To summarise: Strengthening measures to avoid tax evasion increases the direct tax income losses that would accrue to Australia by cutting corporate taxes on firms with significant foreign ownership. On the other hand there are capital supply effects which mean reduced foreign investment as taxes increase.
Government Budget Constraints. An important issue is whether, irrespective of efficiency arguments for company tax cuts, the need for government to realize preset levels of revenue needs means that cutting company taxes would force reliance on other more distorting taxes. Company taxes levied at around 30% raised around $74b in 2014/15 which were around 16.5% of total taxes (here). The Coalition’s proposed long-run company tax rate is only 25% although this full reduction will not occur until 2026/27. If this tax cut were introduced immediately (a hypothetical, it won’t be) then the loss of revenue would be around $12b. This is an upper bound to the likely impact of the tax if it is believed that the cut would promote economic growth and hence increased firm profitability over the decade to 2026/27.

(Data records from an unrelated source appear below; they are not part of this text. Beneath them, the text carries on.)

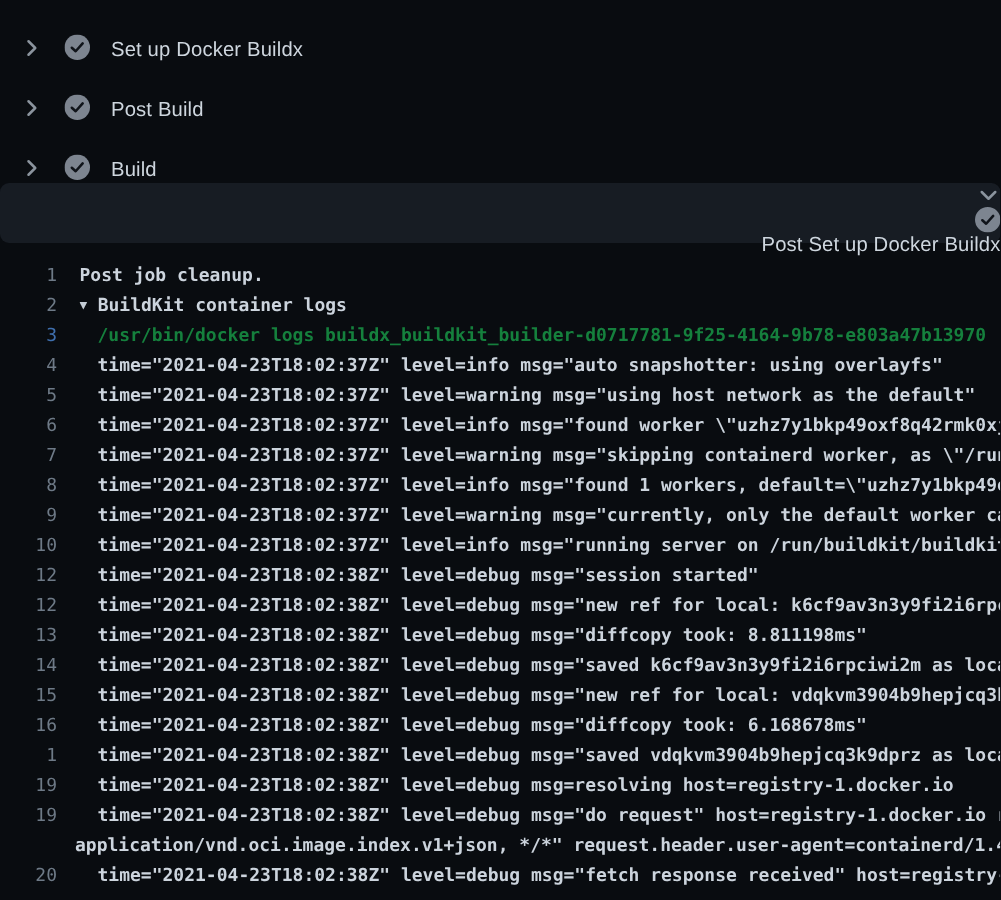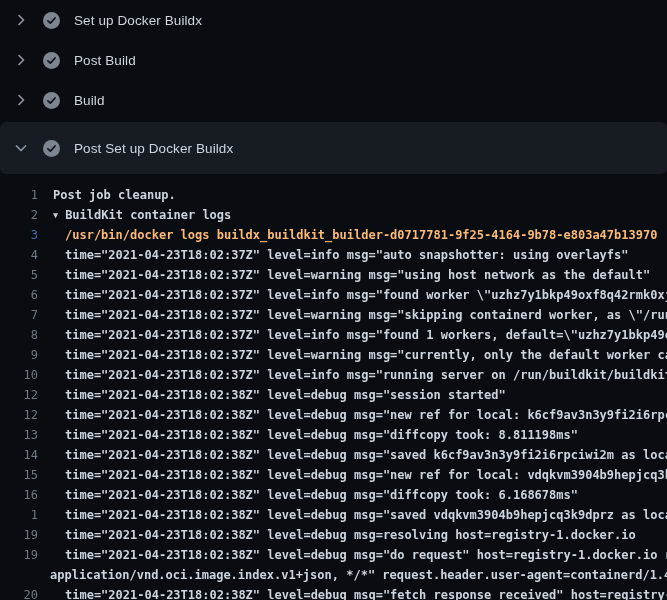"Set up Docker Buildx" .section { align-items: center -> flex-end }
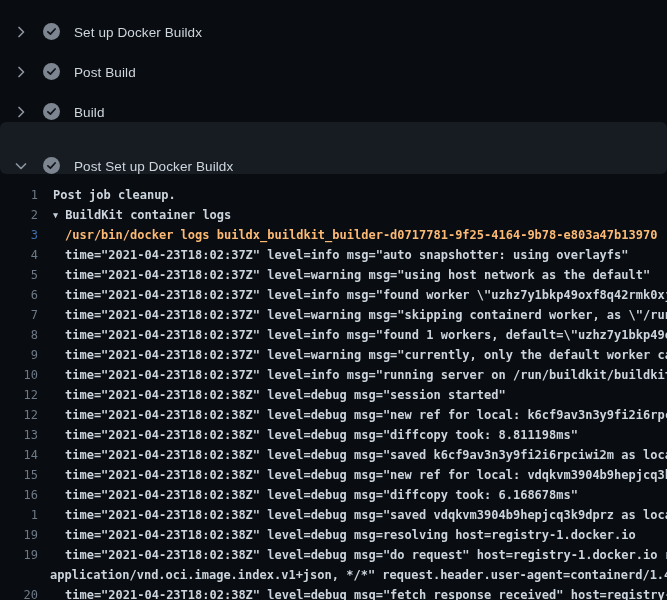"Post Set up Docker Buildx" .section.expanded { flex-direction: none -> column; height: 52px -> 40px }
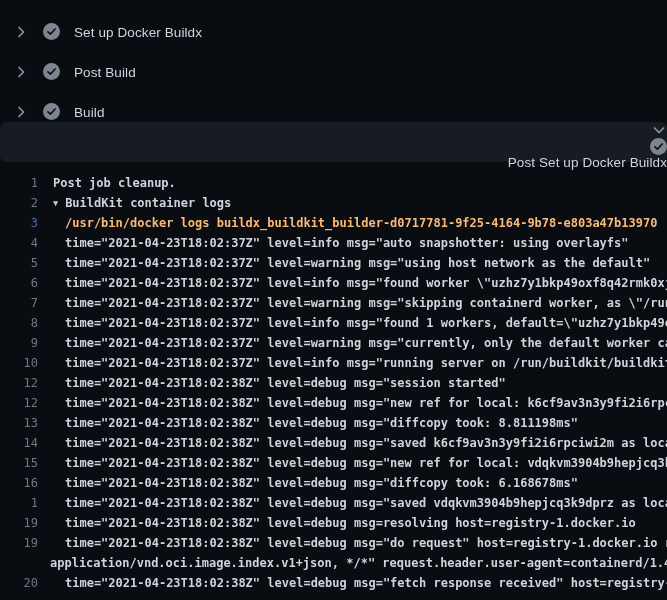"/usr/bin/docker logs" .row.command .txt { color: #fdba74 -> #15803d }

The GST in Australia in 2014/15 raised $56b while personal income taxes raised $136b while payroll taxes raised $20b. All of these taxes have much lower efficiency costs – measured by Treasury as their marginal excess burdens (see Cao et al. 2015, page 53 ) than did the company tax. Indeed the excess burdens of these substitute taxes were half those of the company tax which is one of the most distorting taxes in the economy. It would be advantageous from an economy-wide perspective to make a substitution of these less distorting tax for the company tax. To take a straightforward example the swap could be achieved by a 20% increase in the GST to a rate of 12%. As mentioned above, the main impact of company taxes is on labour via wage effects. Thus the higher wages that should stem from a cut in company taxes could help contribute towards funding a company tax cut.
Dixon and Nassios (2015) (here) assert that real national income losses of several thousand dollars per year will accrue to Australia as a consequence of a company tax cut using a CGE model with imagined data. This seems to defy basic trade theory and the findings cited on the relative excess burdens of the respective taxes. Basic trade theory asserts that free trade in international capital makes sense if capital is perfectly elastic. So Australia’s national advantage is optimized with such free trade. The material on the respective marginal excess burdens suggests that fixed revenue targets by the public sector can be better met with taxes other than the company income tax.
The argument that fiscal constraints limit the possibilities for cutting company taxes does not seem to hold water.